Having open-ended projects that you contribute to on a semi-regular basis is extremely valuable for your portfolio. When we hire developers, we want to be able to see what makes them tick, what kind of code they write, what they are passionate about. Cloning Airbnb is impressive, but it doesn't tell me anything about you as a developer. That PHP framework said a lot about me: I was proficient in PHP, I knew the basic of web frameworks and MVC, and I was weirdly passionate about modularity and aspect-oriented programming.
To make your GitHub shine, find a project you're passionate about that you can start from scratch and execute on it. Talk about it in your cover letters (always write a cover letter, in PDF format if possible, with links), chat about it when people ask for a project you're proud of, pin it on your GitHub. The more you talk about it, the more you will understand it and the tech it's powered by. You want to have one thing you're an expert in, make it that project.

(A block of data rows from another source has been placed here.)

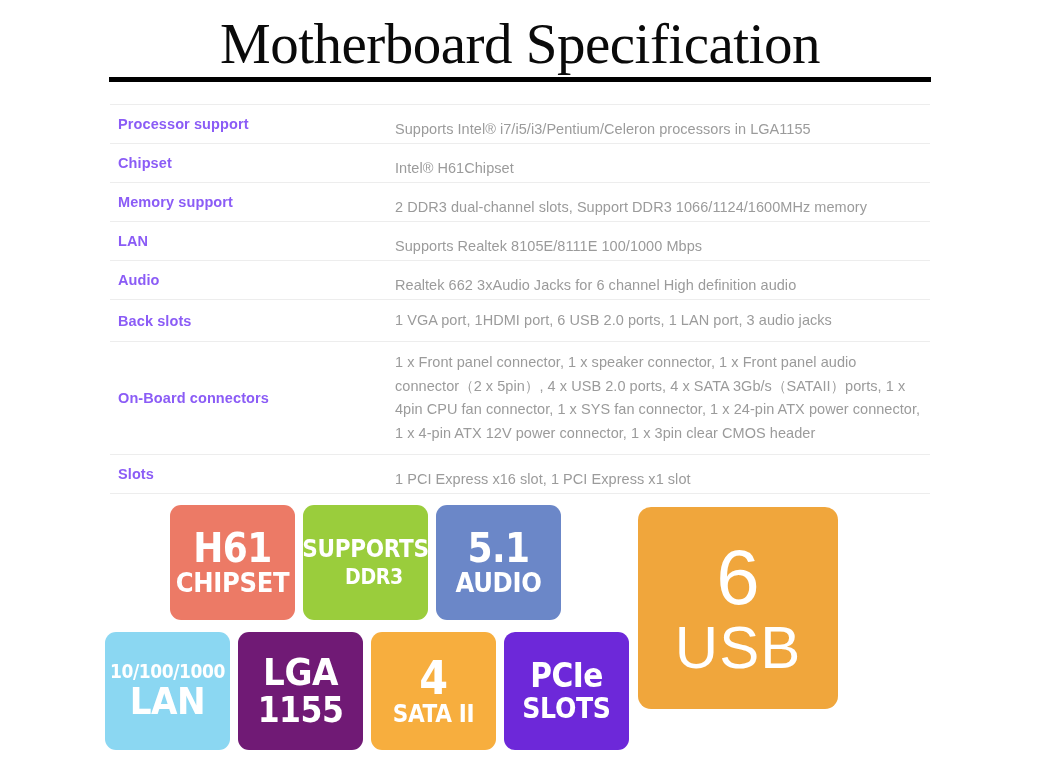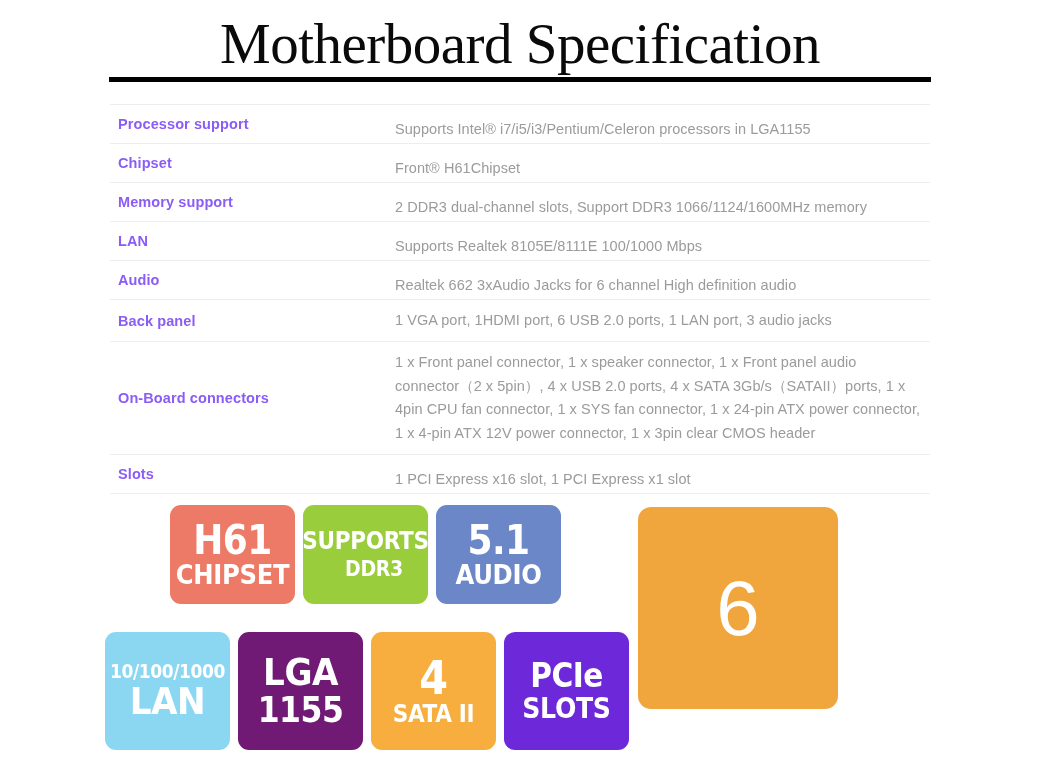--- a/index.html
+++ b/index.html
@@ -173,7 +173,7 @@
     </tr>
     <tr>
       <td class="spec-label">Chipset</td>
-      <td class="spec-value">Front® H61Chipset</td>
+      <td class="spec-value">Intel® H61Chipset</td>
     </tr>
     <tr>
       <td class="spec-label">Memory support</td>

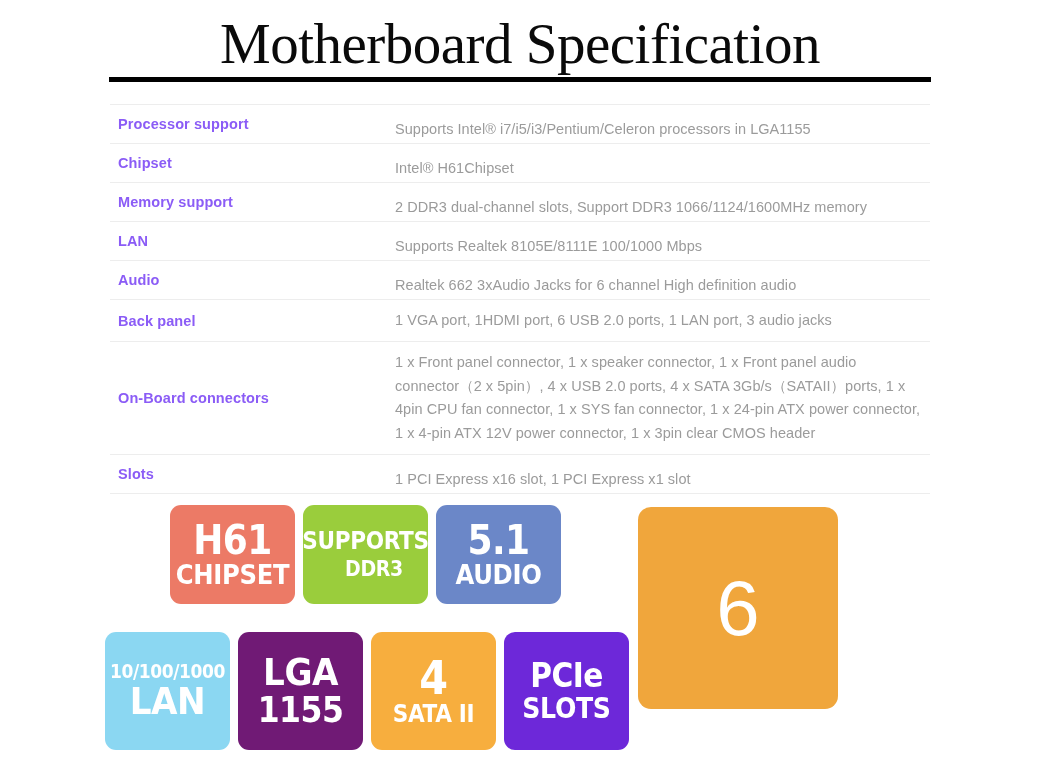--- a/index.html
+++ b/index.html
@@ -188,7 +188,7 @@
       <td class="spec-value">Realtek 662 3xAudio Jacks for 6 channel High definition audio</td>
     </tr>
     <tr class="tall">
-      <td class="spec-label">Back panel</td>
+      <td class="spec-label">Back slots</td>
       <td class="spec-value">1 VGA port,  1HDMI  port, 6 USB 2.0 ports, 1 LAN port, 3 audio jacks</td>
     </tr>
     <tr class="tall">

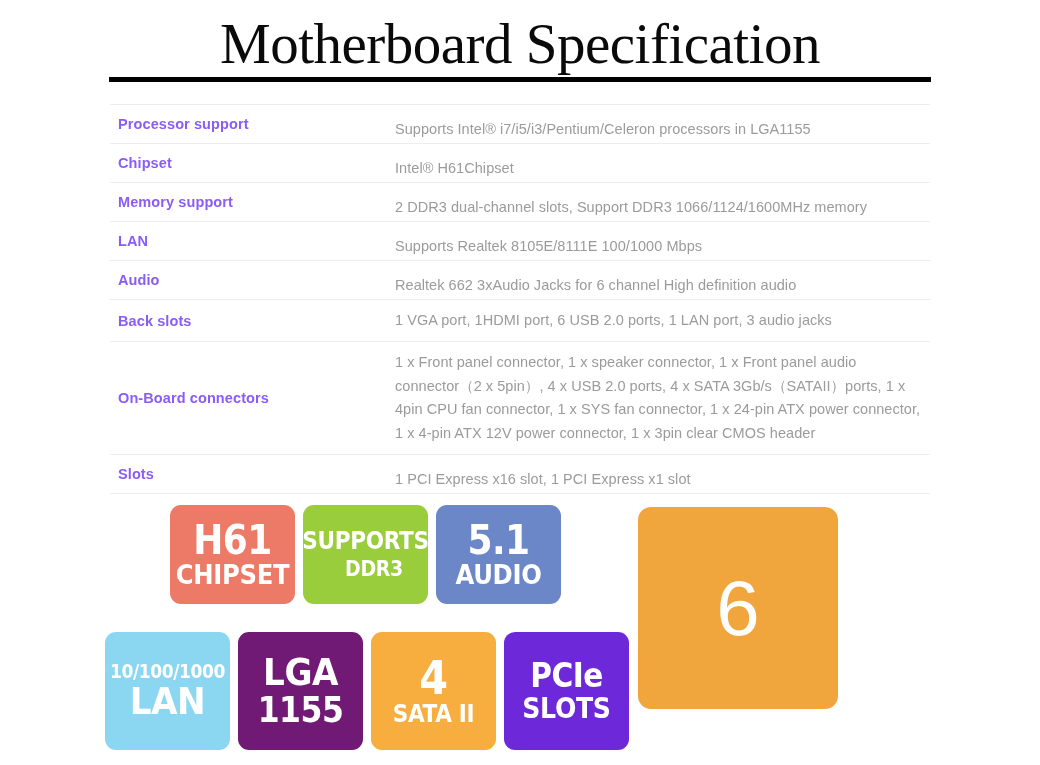--- a/index.html
+++ b/index.html
@@ -109,7 +109,7 @@
 
   
   #tile-h61      { left: 170px; top: 505px - 487px; }
-  .tile.t-top    { top: 18px;  width: 125px; height: 99px; }
+  .tile.t-top    { top: 18px;  width: 125px; height: 115px; }
   .tile.t-bottom { top: 145px; width: 125px; height: 118px; }
 
   #tile-h61   { left: 170px; }

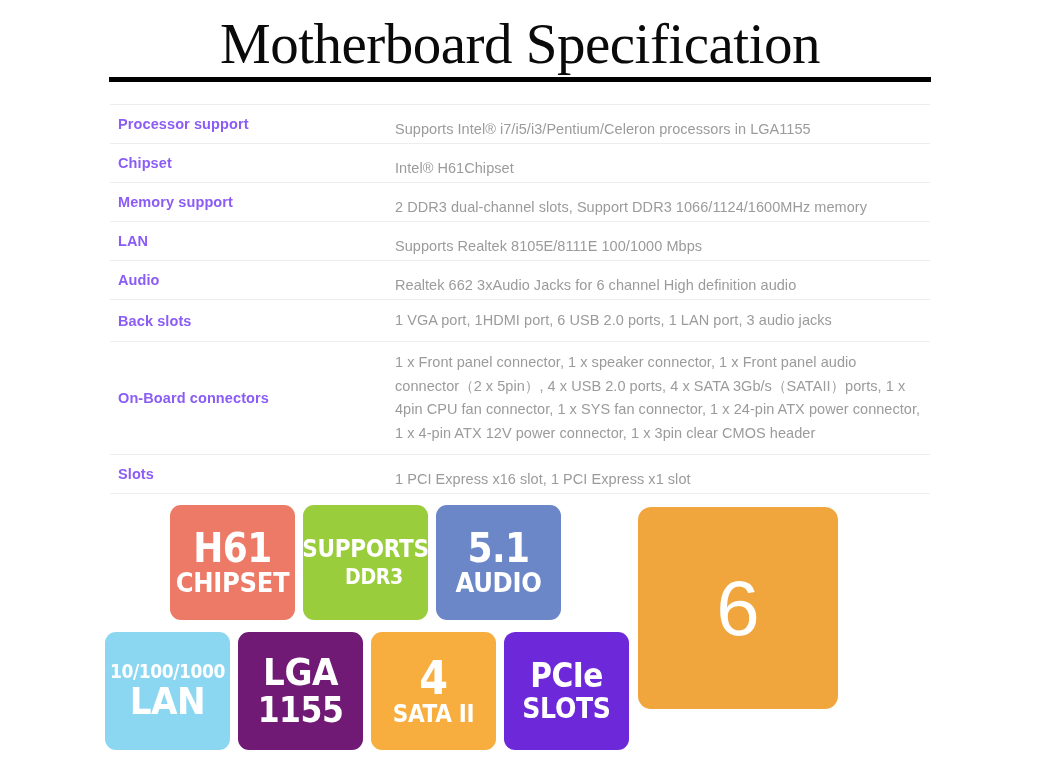--- a/index.html
+++ b/index.html
@@ -241,6 +241,7 @@
 
   <div class="tile" id="tile-usb" style="background: rgb(240, 166, 60);">
     <span class="l1">6</span>
+    <span class="l2">USB</span>
   </div>
 
 </div>

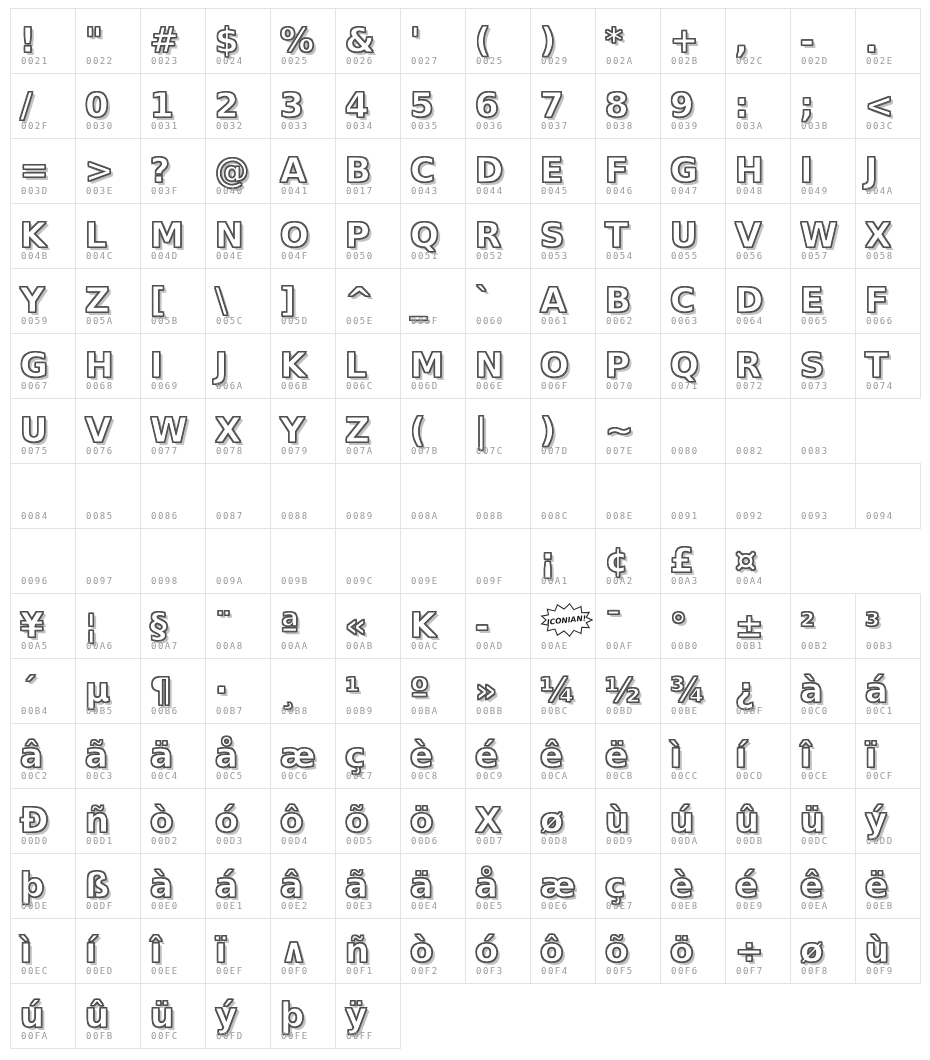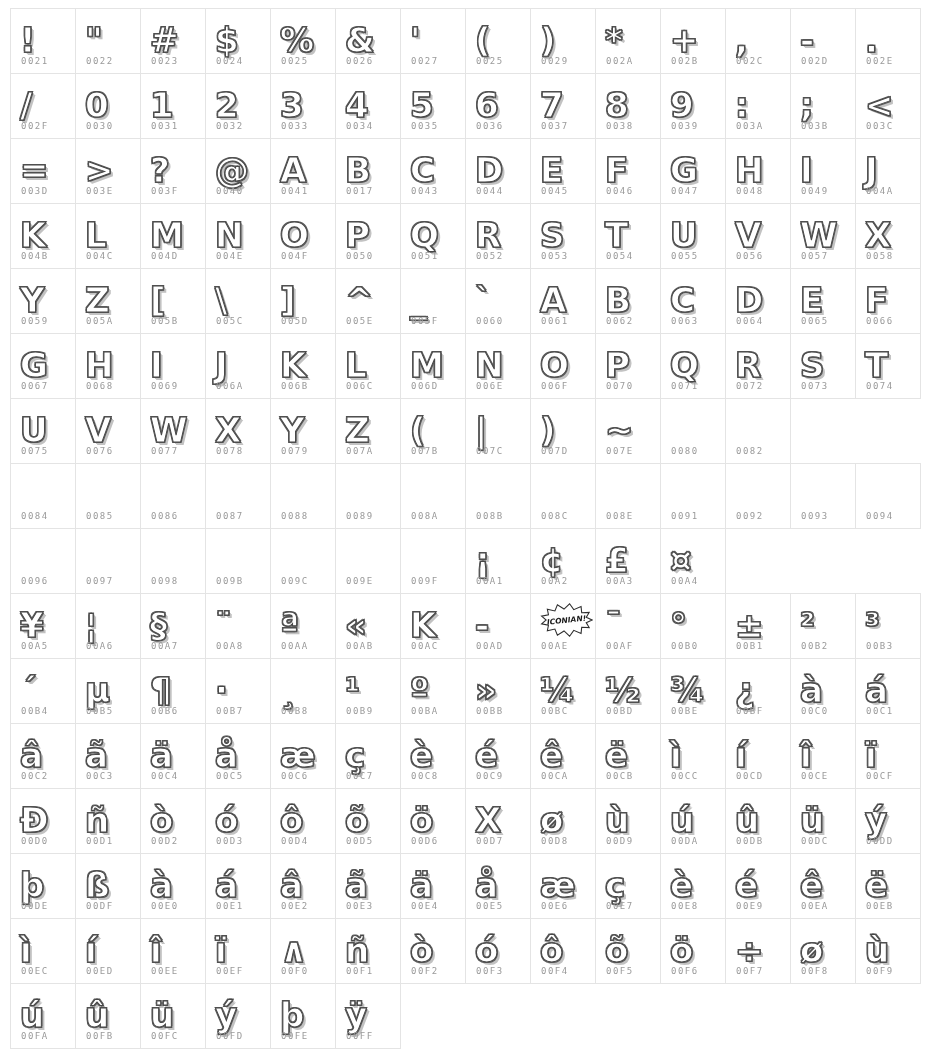--- a/index.html
+++ b/index.html
@@ -631,6 +631,10 @@
         <div class="glyph-box"></div>
         <span class="code">0082</span>
       </div>
+      <div class="cell">
+        <div class="glyph-box"></div>
+        <span class="code">0083</span>
+      </div>
     </div>
     <div class="cm-row">
       <div class="cell">

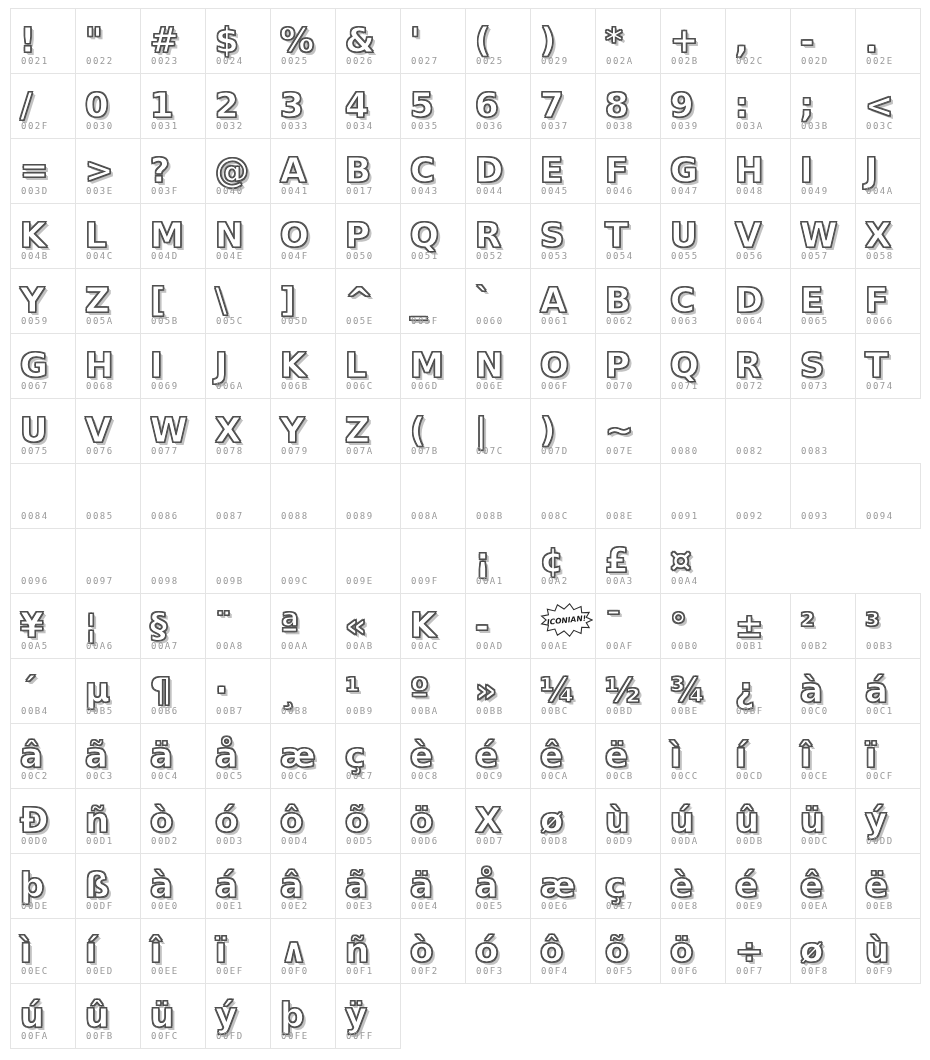--- a/index.html
+++ b/index.html
@@ -709,6 +709,10 @@
       </div>
       <div class="cell">
         <div class="glyph-box"></div>
+        <span class="code">009A</span>
+      </div>
+      <div class="cell">
+        <div class="glyph-box"></div>
         <span class="code">009B</span>
       </div>
       <div class="cell">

This may look like a lot of work, and that's because it is. One commit to this project may take you as much time as three great looking tutorial projects. But here is the big cheat that there projects provide: you don't need to complete them! If you keep working on them on a regular basis, it shows you're still interested and you'll have something fresh to talk about. No one expects you to finish an entire web framework by yourself.
Bonus: Hate the whiteboard, but don't dread it
Small bonus from that one place that rejected me. I ended up being rejected due to a totally flopped whiteboard interview. They asked me how I would build a load balancer and I immediately started designing a Node.js implementation because I heard it scaled well. I had never used Node.js before, but the stress got to me and I copied a blog post I had recently read. Needless to say, I couldn't say why it was a good solution and they saw right through me.
Whiteboard/leetcode interviews are broken, but sometimes you hit these design interviews that do have hiring value and can give good hiring signals.The ones where you're asked to pair on something or design a system, these are the ones you can and want to, do something about. The biggest tip I can give is to ask questions, lots of them, you're not giving a presentation, you're going through an interview. The interviewers are there to act as the "customers", but they can also be your rubber ducks. Ask questions, keep explaining what you're thinking, and let them interrupt. You're having a discussion, they want to hire you and you're there to prove them they made the right choice. It's very likely the job you'd be doing will be with a team, you won't be doing these designs alone on the job, why should you do them alone in interviews?
Conclusion
I wish everyone who is out there looking for a job the best of luck in their search and career change (if you're going through that). Getting hired is tough, it can be devastating to see all your efforts put into applying be met by silence (all too common) or rejection. I hope these small tips will help put luck on your side. Feel free to drop a question into the comments if you need more detail.